Joseph’s experience with incarceration and ICE detention
March 17, 2021
While incarcerated at High Desert California State Prison, Joseph said he began a healing process through familiar outlets of music and faith. Joseph recalled being welcomed into Native American Sweat Lodge ceremonies that allowed him to process his actions and the anger and frustration left in his father’s absence.
“That really assisted my spiritual growth,” Joseph said, adding that about seven years into his sentence was a true turning point. “After being locked up for so long, I finally started to think clearly, everything just clicked and I had clarity.”
In 2013, Joseph said he was transferred to California State Prison, Solano, for some time where he resumed his education, obtained his GED certificate and went on to take college classes. Eventually, Joseph began teaching music and art classes as well as cultural dances, such as the Haka, which he said helped him “build community” within the prison.
Joseph recalled the first time he saw a guitar on prison grounds. He said it belonged to a fellow inmate who had ordered it through a prison catalog and sold it to him for $100.
“I played it so much I broke all the strings,” Joseph said. “I was so happy to get that connection back to music, that was a big thing for me.”
Joseph said from that moment forward, music was a constant in his rehabilitation. He became the coordinator for music at the prison. He put on concerts in the prison yard and played music in the visiting rooms “to switch up the atmosphere so people weren’t so tense.”
A few years later, Joseph said he was transferred back to High Desert, where he remained until he was granted parole and released May 17, 2019, a day after his birthday. The day before, Joseph said fellow inmates signed his classical acoustic guitar with well-wishes for his release, a release Joseph would find short-lived as he was immediately detained and transferred directly to the for-profit private Mesa Verde ICE Processing Facility in Bakersfield, California.
According to an American Civil Liberties Union research report, the immigration detention system grew exponentially under the Trump administration, exacerbating the prison-to-detention-to-deportation pipeline that disproportionately disadvantages Black and Latinx migrants by expediting them back to their country of origin, oftentimes without proper adjudication.
“That was an unjust transfer,” said Rhonda Rios Kravitz, founding member of the Sacramento Immigration Coalition and CEO of Alianza, adding that Joseph had already served his time and was proved to be rehabilitated.
The Sacramento Immigration Coalition is a grassroots collective of various organizations, including Alianza, that work to further immigrant rights in the Sacramento area by advocating, sharing resources and creating presence in the community, according to its Facebook page.
“Charles engaged while he was in prison in a self-inquiry that led to significant change in his life,” Rios Kravitz said. “Despite hardship and despite suffering, he is there with a positive attitude and willingness to help others.”
Rios Kravitz, a Sac State alumna and former library faculty of 17 years, said the Sacramento Immigration Coalition was approached by Interfaith Movement for Human Integrity shortly after Joseph was detained.

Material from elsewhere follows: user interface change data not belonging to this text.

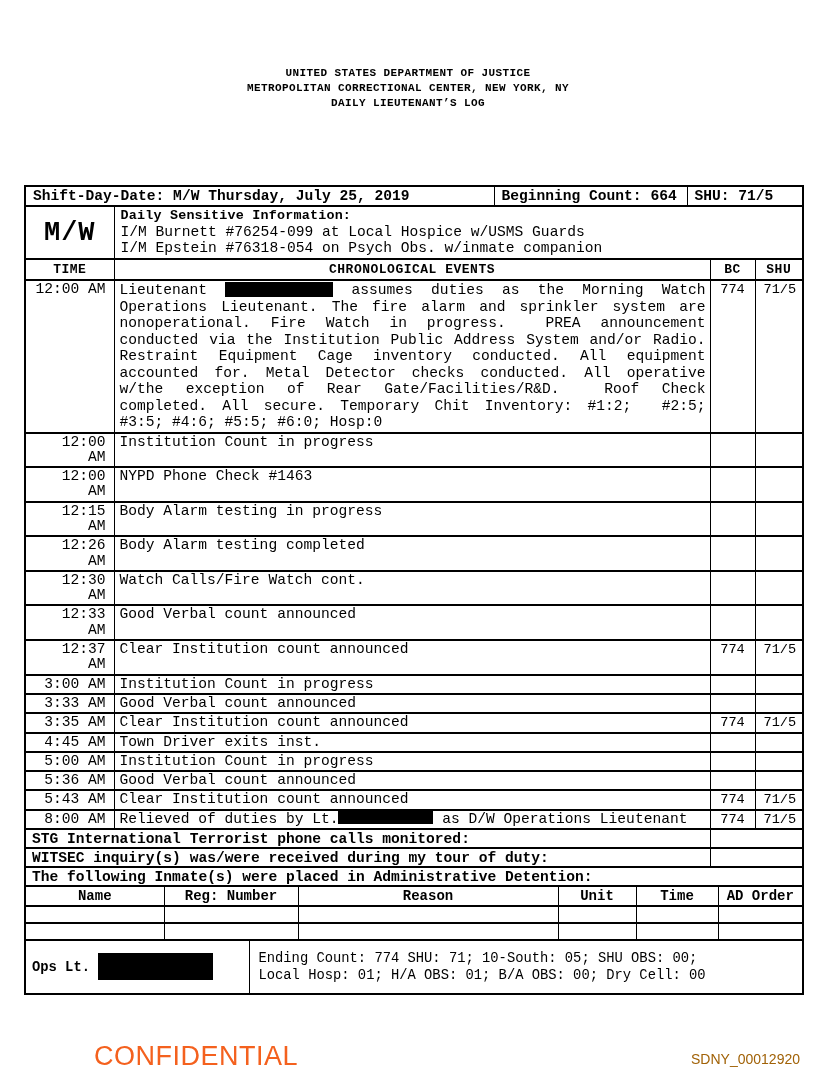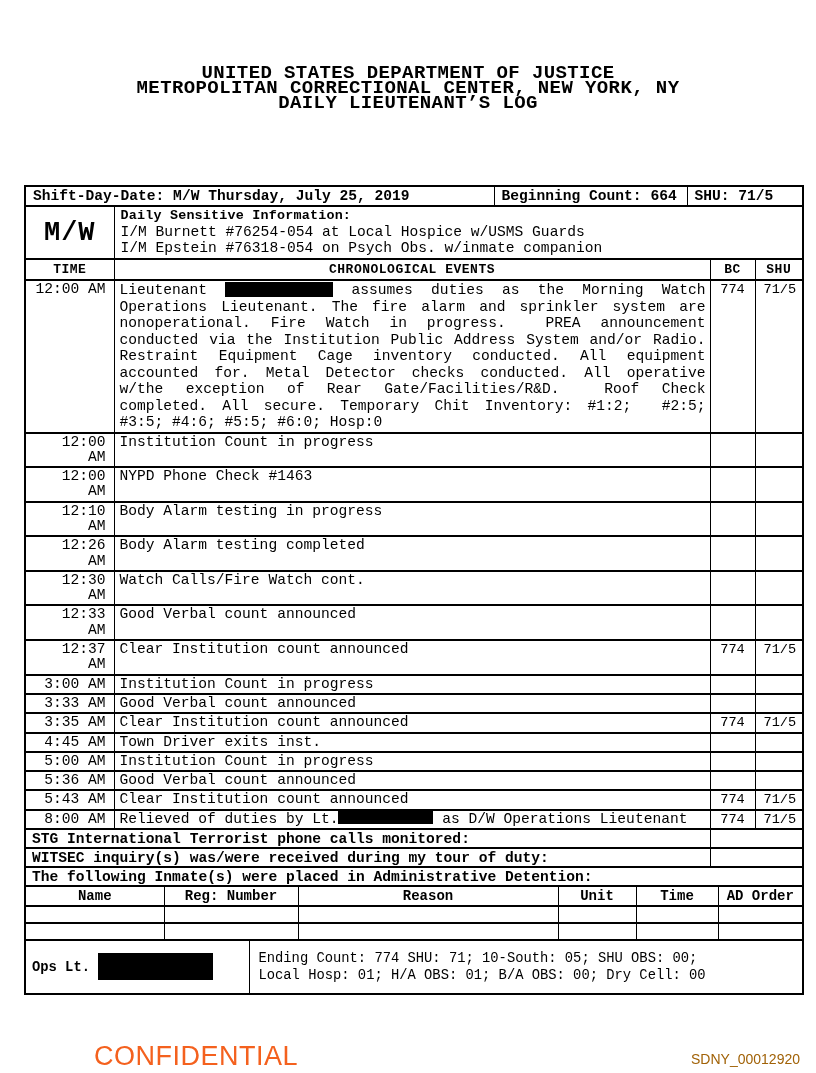--- a/index.html
+++ b/index.html
@@ -3,21 +3,21 @@
 <meta charset="utf-8">
 <style>
   html,body { margin:0; padding:0; }
   body {
     width:816px; height:1073px; position:relative; background:#ffffff;
     font-family:"Liberation Mono", monospace; color:#000;
     -webkit-font-smoothing:antialiased;
   }
   .page-header {
     position:absolute; top:66px; left:0; width:816px; text-align:center;
-    font-weight:bold; font-size:19px; line-height:15.2px; letter-spacing:0.4px;
+    font-weight:bold; font-size:11px; line-height:15.2px; letter-spacing:0.4px;
   }
   .doc {
     position:absolute; top:185px; left:24px; width:776px;
     border:2px solid #000; border-bottom:none; background:#fff;
   }
   .doc table { border-collapse:collapse; table-layout:fixed; width:776px; }
   .doc td, .doc th {
     border:none; border-left:1px solid #000; border-bottom:2px solid #000;
     padding:0; vertical-align:top; overflow:hidden;
   }
@@ -94,21 +94,21 @@
   <table class="sens">
     <colgroup>
         <col style="width:88px">
         <col style="width:688px">
       </colgroup>
     <tbody>
         <tr>
       <td class="mw">M/W</td>
       <td class="info">
         <div class="title">Daily Sensitive Information:</div>
-        <div>I/M Burnett #76254-054 at Local Hospice w/USMS Guards</div>
+        <div>I/M Burnett #76254-099 at Local Hospice w/USMS Guards</div>
         <div>I/M Epstein #76318-054 on Psych Obs. w/inmate companion</div>
       </td>
     </tr>
   </tbody>
     </table>
 
   <table class="log">
     <colgroup>
         <col style="width:88px">
         <col style="width:596px">
@@ -138,21 +138,21 @@
           <td class="count"></td>
         </tr>
         <tr>
           <td class="time">12:00
 AM</td>
           <td class="event">NYPD Phone Check #1463</td>
           <td class="count"></td>
           <td class="count"></td>
         </tr>
         <tr>
-          <td class="time">12:10
+          <td class="time">12:15
 AM</td>
           <td class="event">Body Alarm testing in progress</td>
           <td class="count"></td>
           <td class="count"></td>
         </tr>
         <tr>
           <td class="time">12:26
 AM</td>
           <td class="event">Body Alarm testing completed</td>
           <td class="count"></td>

Interfaith Movement for Human Integrity is an Oakland-based statewide organization that is “at the intersection of spirituality and social movements” and unites faith communities to take stands on issues of immigration and incarceration.
“Our role has been to partner with a family or individuals that are impacted by these systems, and accompany them, and in this case, push for a pardon campaign,” said Galatea King, the Northern California regional organizer for Interfaith Movement. King said that Interfaith Movement was first contacted by Joseph’s wife, Shelly Clements, in an effort to raise more awareness of Joseph’s detainment to bring him home to his family.
Rios Kravitz said the partnership of the two coalitions culminated in a petition for pardon from Gov. Newsom, adding that Mayor Darrell Steinberg has written a letter of support on Joseph’s behalf. A letter of support from October is co-signed by 40 organizations including Norcal Resist, the Poor People’s Campaign, Project Rebound, and the Center on Race, Immigration and Social Justice.
Gov. Newsom has not pardoned Joseph as of yet.